Sally, that's too bad! They have a bigger size here that's plastic, sort of looks like those big square mayonnaise containers, but the ones like in the picture are all still glass. They have a bunch of different varieties of fruit in them, not just grapefruit. I don't buy them much any more, but hope they don't all go to plastic!

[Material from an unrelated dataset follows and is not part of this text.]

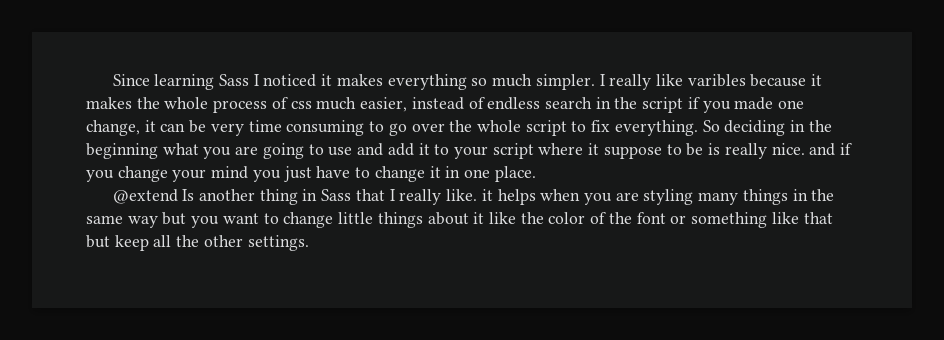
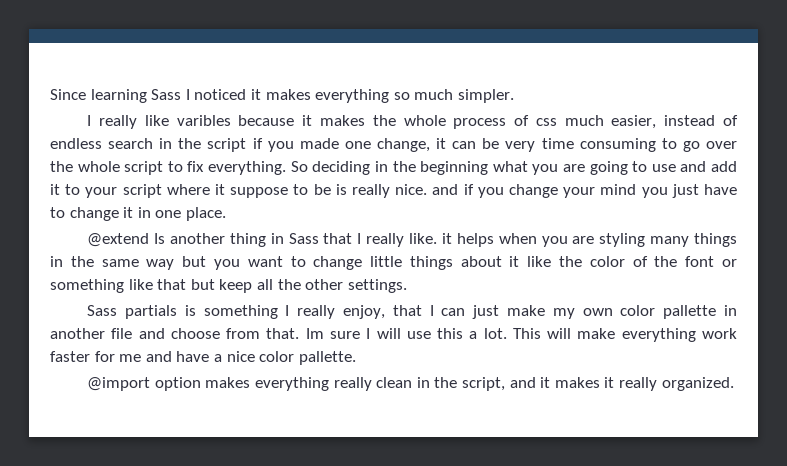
(595, 82) none -> (514, 96) //
(309, 243) none -> [87,305,737,319] [50,328,737,342] [50,351,356,365] [87,377,734,391] // Sass partials is something I really enjoy, that I can just make my own color pallette in another file and choose from that. Im sure I will use this a lot. This will make everything work faster for me and have a nice color pallette. // @import option makes everything really clean in the script, and it makes it really organized.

Martin, I wasn't crazy about spending that much either, but I was fighting a Candida overgrowth in my system for almost two years and towards the end discovered that eating them really made a difference and I think was a big help in kicking it finally. By that time I'd spent thousands and thousands of dollars on doctors, medications, supplements and special foods, so it was worth the cost. I sat down and actually figured it out not too long ago though, and it really wasn't a lot more than buying fresh grapefruit. The best price we ever get around here is 2/$1.00, and the jars hold six, so for six fresh grapefruit it would be $3.00, and the jars are $3.79. But like I said, I don't buy them hardly ever any more, only when I get some good coupons. If I could ever get a good price on some by the bushel I'd can them up myself.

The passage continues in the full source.